Records provided:
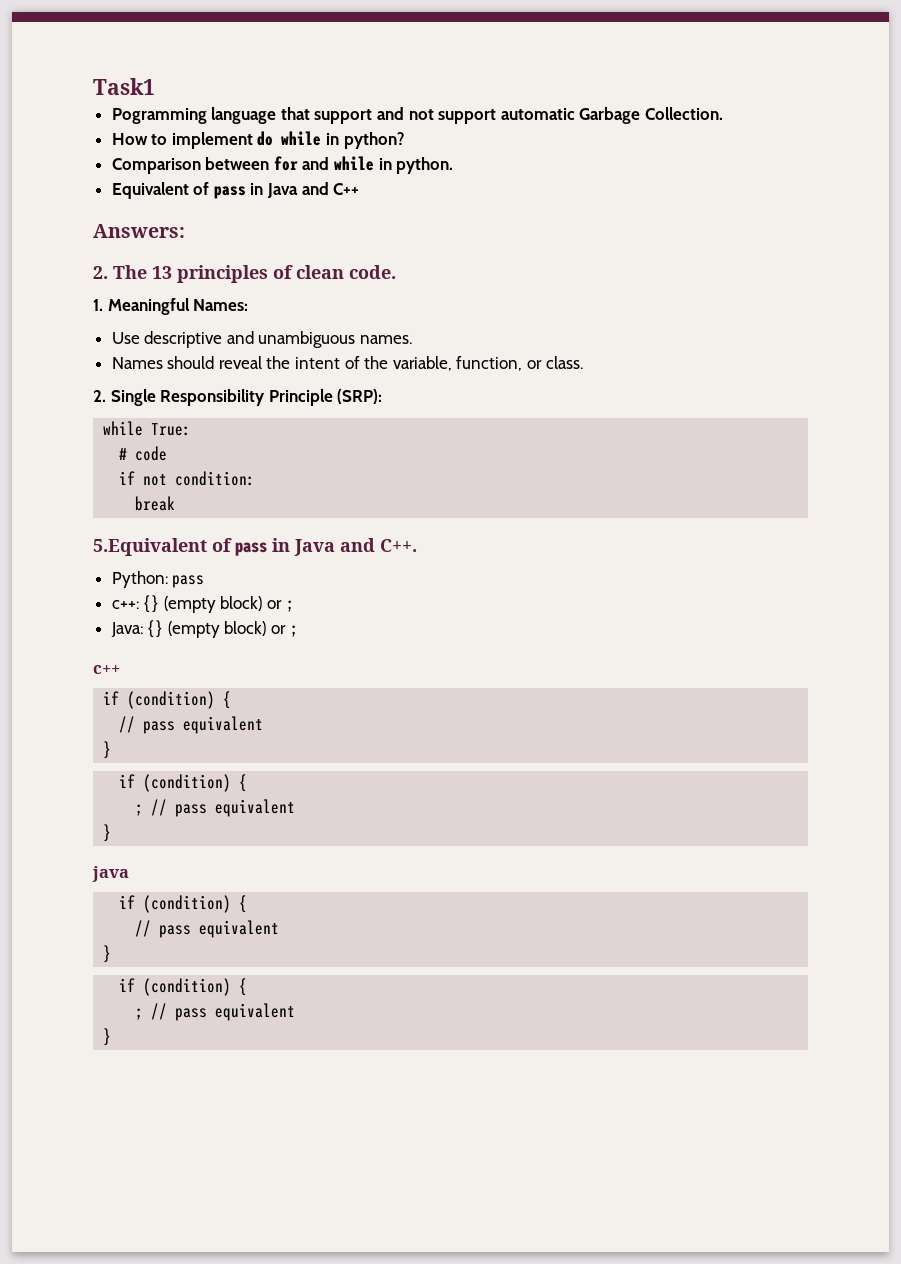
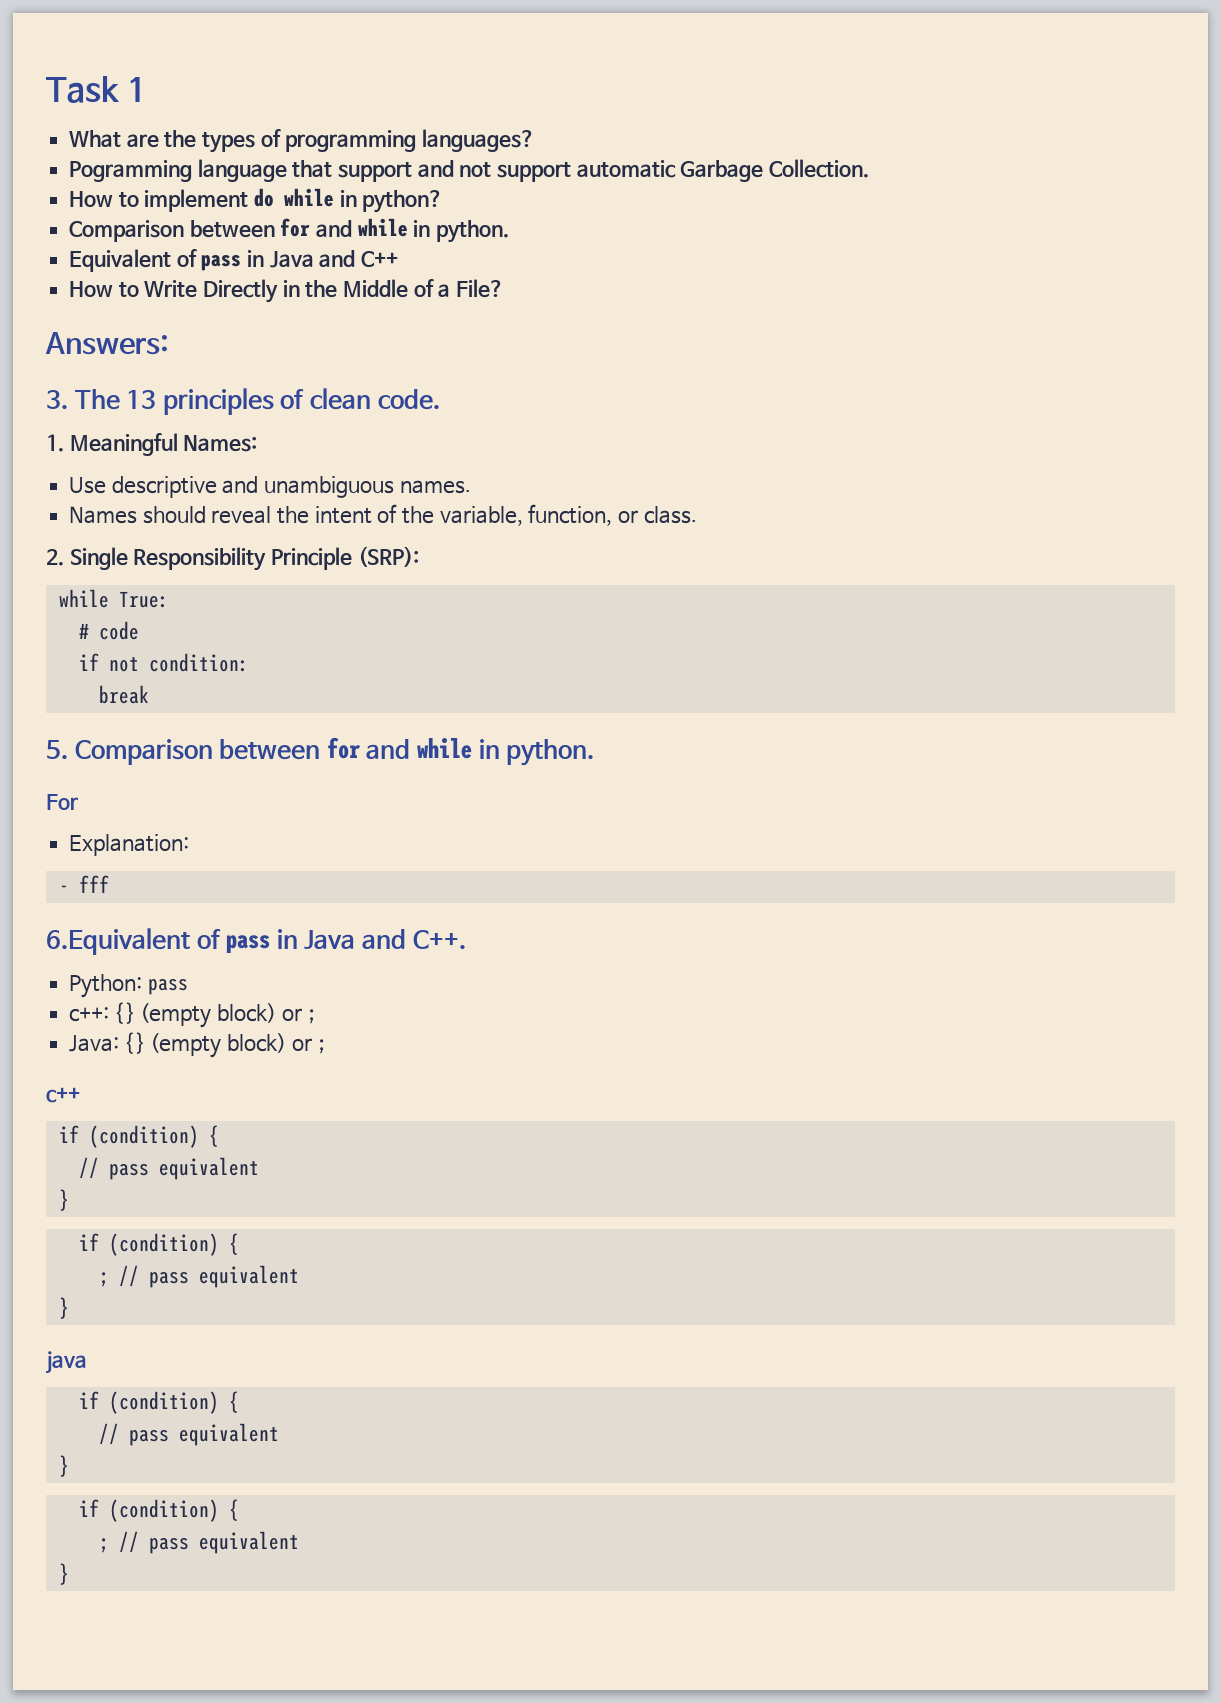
- Task1
+ Task 1
+ What are the types of programming languages?
+ How to Write Directly in the Middle of a File?
- 2. The 13 principles of clean code.
+ 3. The 13 principles of clean code.
- 5.Equivalent of pass in Java and C++.
+ 5. Comparison between for and while in python.
+ For
+ Explanation:
+ - fff
+ 6.Equivalent of pass in Java and C++.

What you will do: Look above for the line with "Middle of a File?", then copy it and each later line exactly, stopping at the last line of the records.

Result of this task:
+ How to Write Directly in the Middle of a File?
- 2. The 13 principles of clean code.
+ 3. The 13 principles of clean code.
- 5.Equivalent of pass in Java and C++.
+ 5. Comparison between for and while in python.
+ For
+ Explanation:
+ - fff
+ 6.Equivalent of pass in Java and C++.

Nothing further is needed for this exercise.